---- DATA RECORDS

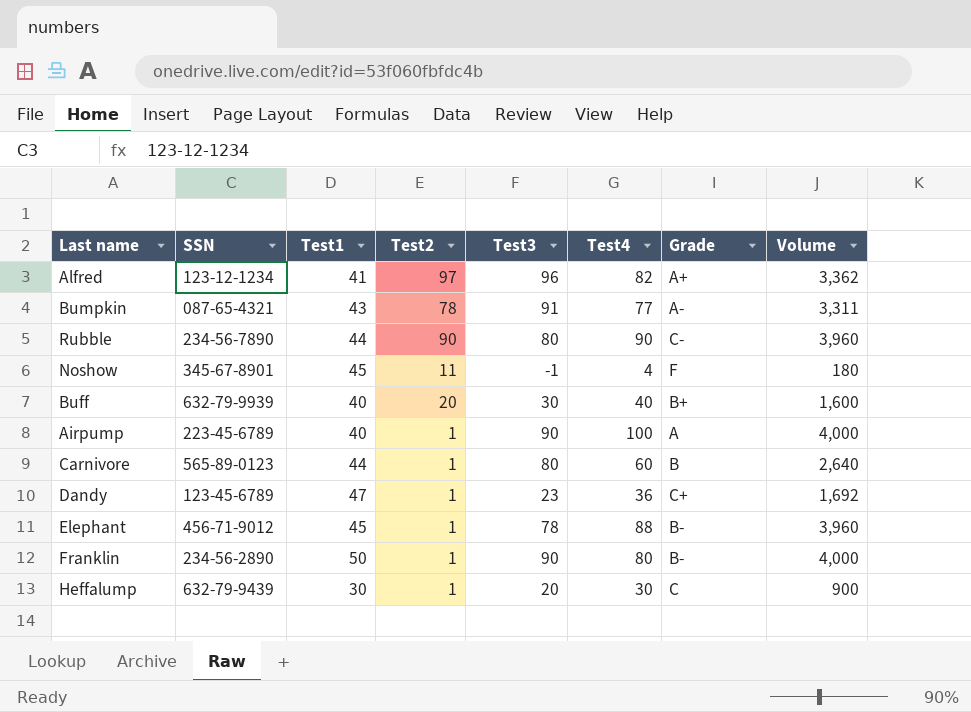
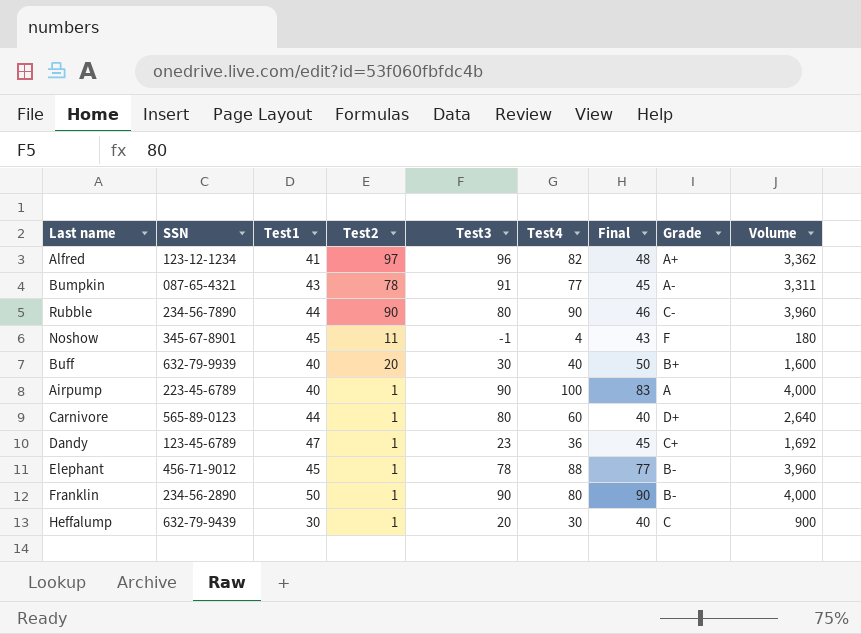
column Final | position: none -> 7
Carnivore | Grade: B -> D+

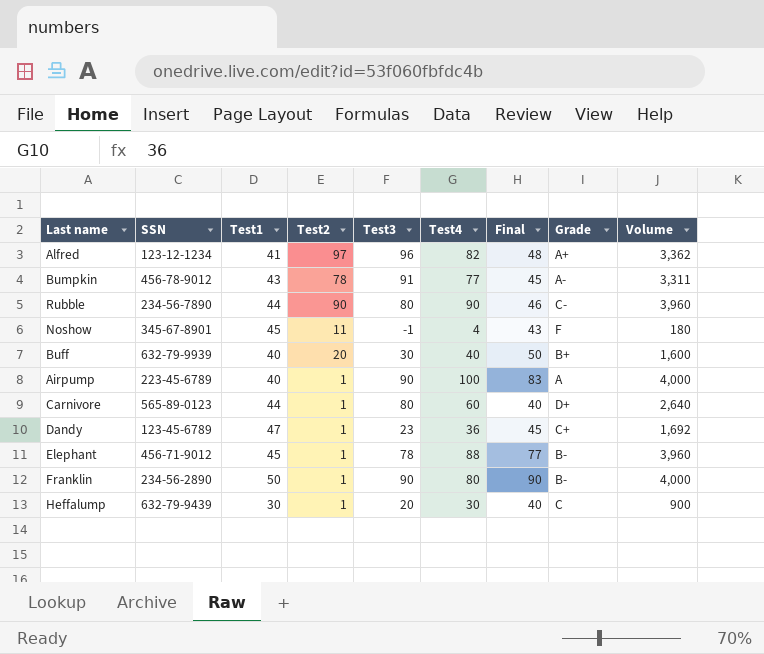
Bumpkin | SSN: 087-65-4321 -> 456-78-9012

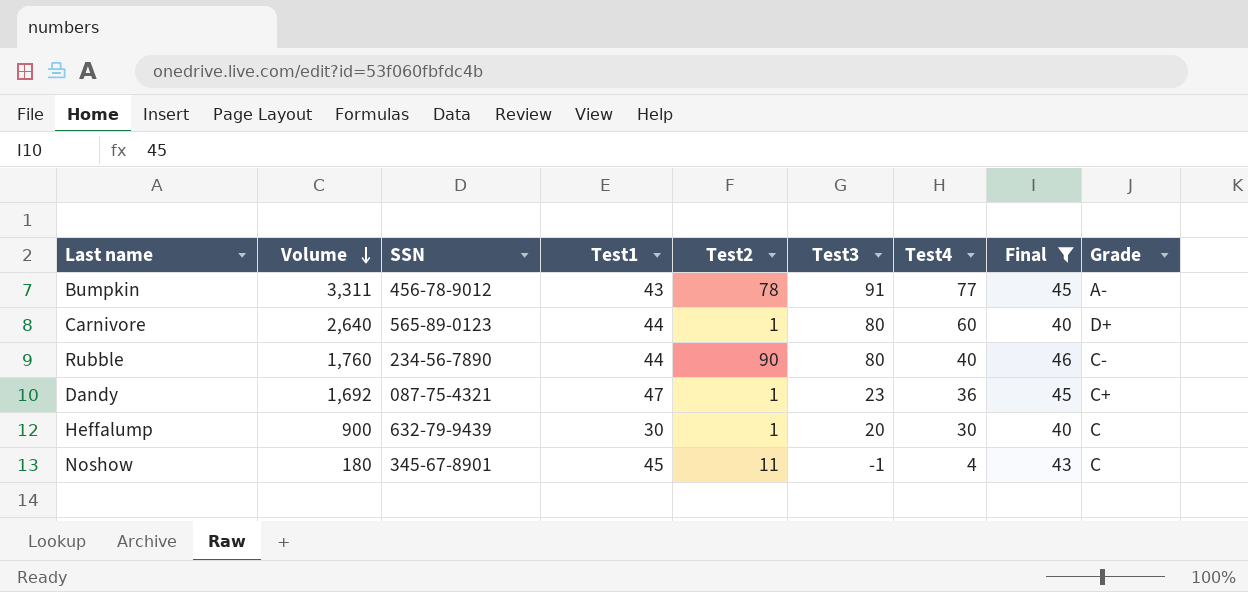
filter: none -> Final <= 46
row order: none -> Volume descending
column Volume | position: 9 -> 2
Rubble | Volume: 3,960 -> 1,760
Rubble | Test4: 90 -> 40
Dandy | SSN: 123-45-6789 -> 087-75-4321
Noshow | Grade: F -> C

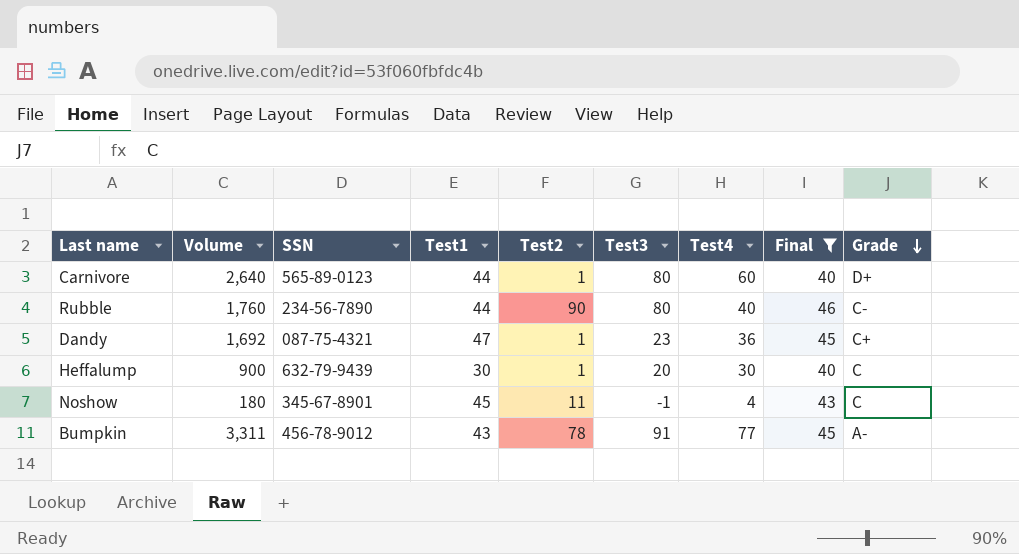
row order: Volume descending -> Grade descending

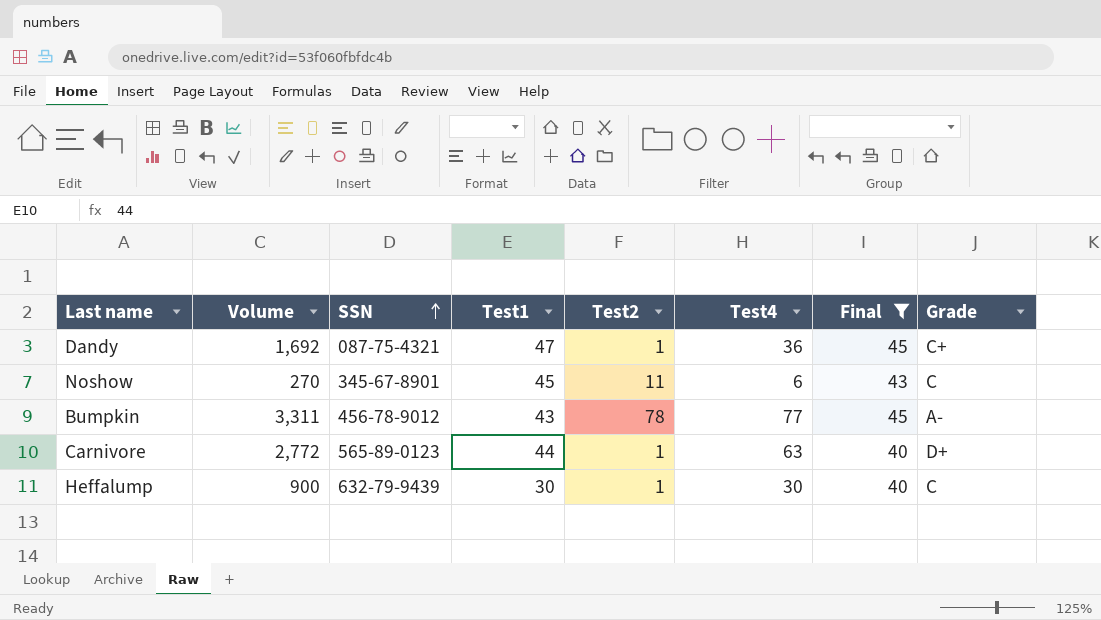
row order: Grade descending -> SSN ascending
column Test3 | position: 6 -> none
row Rubble: 1,760 | 234-56-7890 | 44 | 90 | 80 | 40 | 46 | C- -> none
Noshow | Volume: 180 -> 270
Noshow | Test4: 4 -> 6
Carnivore | Volume: 2,640 -> 2,772
Carnivore | Test4: 60 -> 63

--------

_WHAT YOU NEED TO DO:_ Show every line from the entries that includes the word "Volume".

_RESULT:_
row order: none -> Volume descending
column Volume | position: 9 -> 2
Rubble | Volume: 3,960 -> 1,760
row order: Volume descending -> Grade descending
Noshow | Volume: 180 -> 270
Carnivore | Volume: 2,640 -> 2,772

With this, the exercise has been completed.